Durante estes anos em que tenho facilitado programas e sessões de mindfulness, ouvi várias vezes algo do género: “Eu não consigo meditar. Já tentei, mas não é para mim”. Para muitos, a experiência inicial com a prática de mindfulness (em especial com a meditação) é de alguma frustração e inquietude, o que em consequência os leva a desistir. Na maior parte das vezes o que está na origem é falsa expectativa de que através da prática se vão sentir automaticamente mais calmos e relaxados, numa espécie de nirvana e livres de pensamentos.
O Mindfulness tem-se tornado um conceito cada vez mais falado e promovido nos últimos tempos e embora com isso tenha aumentado a popularidade, também é verdade que continua a ser mal interpretado por muitos. Existem sem dúvida muitos benefícios obtidos através da prática de mindfulness (e evidência científica a comprová-lo), mas para tirar o maior proveito da prática, eu diria que o primeiro passo será largar expectativas irrealistas.
Reforço claro, que isso não significa que a prática de mindfulness não seja extremamente impactante e transformadora. O que acontece é que a expectativa habitual é que isso aconteça de forma fácil e rápida. E se bem que que a capacidade de estar presentes no momento e de observar o que acontece com curiosidade, amabilidade e sem julgamento é algo que nos é natural desde crianças, também é verdade que deixamos de exercitar essa capacidade e somos envoltos num mundo de ritmo alucinante e cheio de distrações. Por essa razão a prática de Mindfulness é algo simples, mas difícil.
Não começamos a sentir-nos em plena forma física depois de duas semanas de ginásio, nem sabemos falar fluentemente uma língua estrangeira depois de apenas algumas aulas. Também no Mindfulness é necessária intenção, persistência, resiliência, paciência e muita prática.

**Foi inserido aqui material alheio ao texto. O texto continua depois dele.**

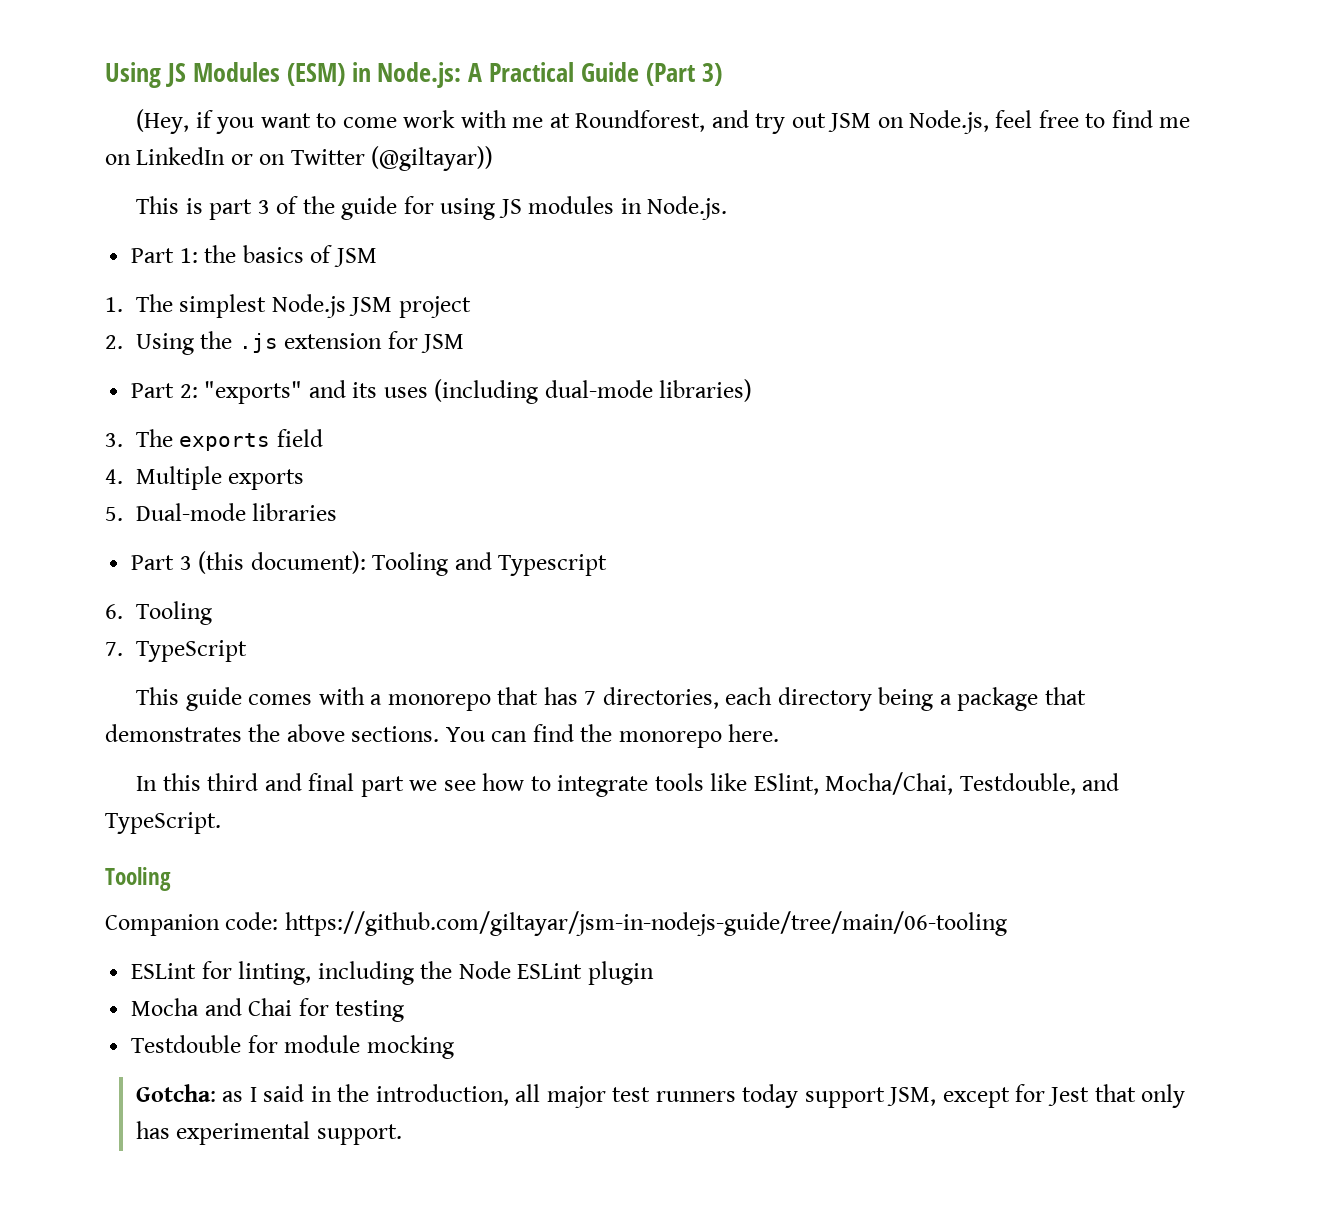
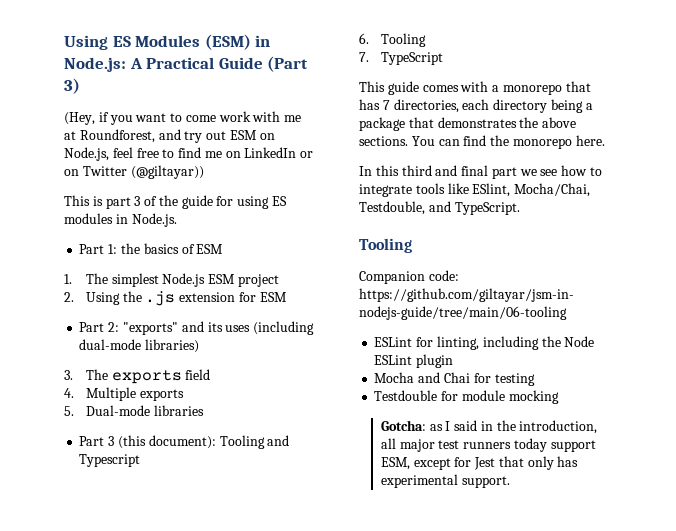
[105,62,186,88] Using JS -> [64,35,131,50] Using ES
[828,113,872,132] JSM -> [229,130,257,140] ESM
[498,199,522,218] JS -> [272,196,288,206] ES
[333,248,377,267] JSM -> [196,244,224,254] ESM
[349,297,393,316] JSM -> [208,274,236,284] ESM
[421,334,465,353] JSM -> [259,292,287,302] ESM
[887,1087,937,1106] JSM, -> [380,457,410,470] ESM,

É na realidade um processo continuo de aprendizagem, em andamento. Mesmo para quem persiste e apesar dos benefícios notórios, o processo é muitas vezes desafiante, com altos e baixos, com calma e inquietude, com avanços e recuos. Acredito que um dos fatores de sucesso para que mais pessoas possam beneficiar da prática de Mindfulness é precisamente clarificar os mitos, mas também as expectativas. E entender o processo:
- Parar e observar o que acontece (dentro de nós e ao nosso redor) quando não estamos habituados a isso, pode trazer num primeiro instante uma sensação avassaladora ao contrário da calma que muitas vezes é esperada. Abre oportunidade para observarmos a “confusão” que existe dentro e ao nosso redor e isso é habitualmente desconfortável.
- Sair do piloto automático e tomar maior consciência das nossas crenças e valores faz-nos questionar crenças antigas que nos foram incutidas e com as quais já não nos identificamos. E isso influencia muitas vezes a maneira como nos relacionamos com as situações e com os outros.
- A prática de Mindfulness pode começar com determinada intenção específica (gerir o stress e ansiedade, estar mais focado no trabalho, melhorar a resiliência), mas quando praticado de forma consistente torna-se uma forma de vida que afecta as suas diversas dimensões (em casa, no trabalho, na sexualidade, na parentalidade, na relação e intervenção social). Isso pode criar por vezes alguma dirupção com o que nos rodeia se não estiver alinhado com essa visão.
- Reconhecer as nossas emoções (agradáveis e desagradáveis) com curiosidade, equanimidade e aceitação (não aversão) não é um processo fácil. Lidar com a dor emocional pode “desempaquetar” situações de trauma.
- Costumo dizer que maior “consciência” (de si, do outro, do mundo) traz maior responsabilidade. Quando não se age em coerência rapidamente se sente o desconforto.
Os benefícios do Mindfulness já foram abordados num outro artigo e serão certamente explorados em artigos futuros. São reais e notórios e a prática de Mindfulness é uma das ferramentas mais poderosas que conheço para melhorar a saúde mental e vivenciar a vida de forma mais presente, intensa e feliz. Mas para isso, como costumo dizer no início das minhas práticas, convido-vos a trazer a intenção e a largar a expectativa.